One Nation MLC Sarah Game said “in all government decision-making, I firmly believe children should be front of mind”.

“While I am yet to be briefed on the details of today’s new WCH announcement, more treatment spaces for children is clearly positive news,” she said.

“A few aspects concern me, including the significant overspend from what was previously budgeted, the almost-decade long construction time, whether this is the absolute best location for the hospital, and what precedent this sets for South Australia’s other heritage places.”

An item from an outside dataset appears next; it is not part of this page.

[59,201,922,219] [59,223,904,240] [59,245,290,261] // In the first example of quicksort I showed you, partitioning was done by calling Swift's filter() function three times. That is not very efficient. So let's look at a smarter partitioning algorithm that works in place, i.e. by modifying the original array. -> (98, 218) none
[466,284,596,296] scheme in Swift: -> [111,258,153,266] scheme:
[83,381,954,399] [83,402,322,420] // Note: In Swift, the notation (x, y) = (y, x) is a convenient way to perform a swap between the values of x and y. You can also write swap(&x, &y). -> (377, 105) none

Clinicians welcome project

The new hospital will include a four-bed adult intensive care unit as well as a ‘hot floor’ of critical care services on one level, including birthing, theatres, paediatric ICU and neonatal ICU, which the former site could not accommodate because of its smaller size.

Dr Laura Willington, medical head of the women’s anaesthesia unit at the WCH, said “today is an exciting day for the women of South Australia”.

She said the inclusion of a four-bed adult intensive care unit had been “a long time coming”.

“By putting four of these adult women’s intensive care beds within the hospital that will mean we won’t need to move them to the RAH,” she said.

“We should be able to provide all the care they need within that site so that will eliminate that need for ambulance transfers or to have the air bridge transfer (of other proposals).

“It means that we will be able to provide care for high-risk women at this hospital which we previously can’t do as we don’t have (adult) intensive care facilities.”

Dr Laura Willington at today’s press conference. Photo: Tony Lewis/InDaily

Willington also said the ‘hot floor’ combining critical care services on one level was a major positive.

“Meaning women who are critically ill do not need to be transported over long distances or particularly put in a lift and moved between floors is a very exciting proposition,” she said.

Sina Amabili, divisional nursing director of surgical services, said it was reassuring “to know that we’re all going to be on the ‘hot floor’ together and that our women who could be the sickest and their babies who are the sickest are going to be close together…”

Dr Subodh Ganu, medical head of the paediatric intensive care unit, also supported the new hospital.

“We certainly welcome the expansion ideas and also being able to accommodate the footprint for all the critical services,” he said.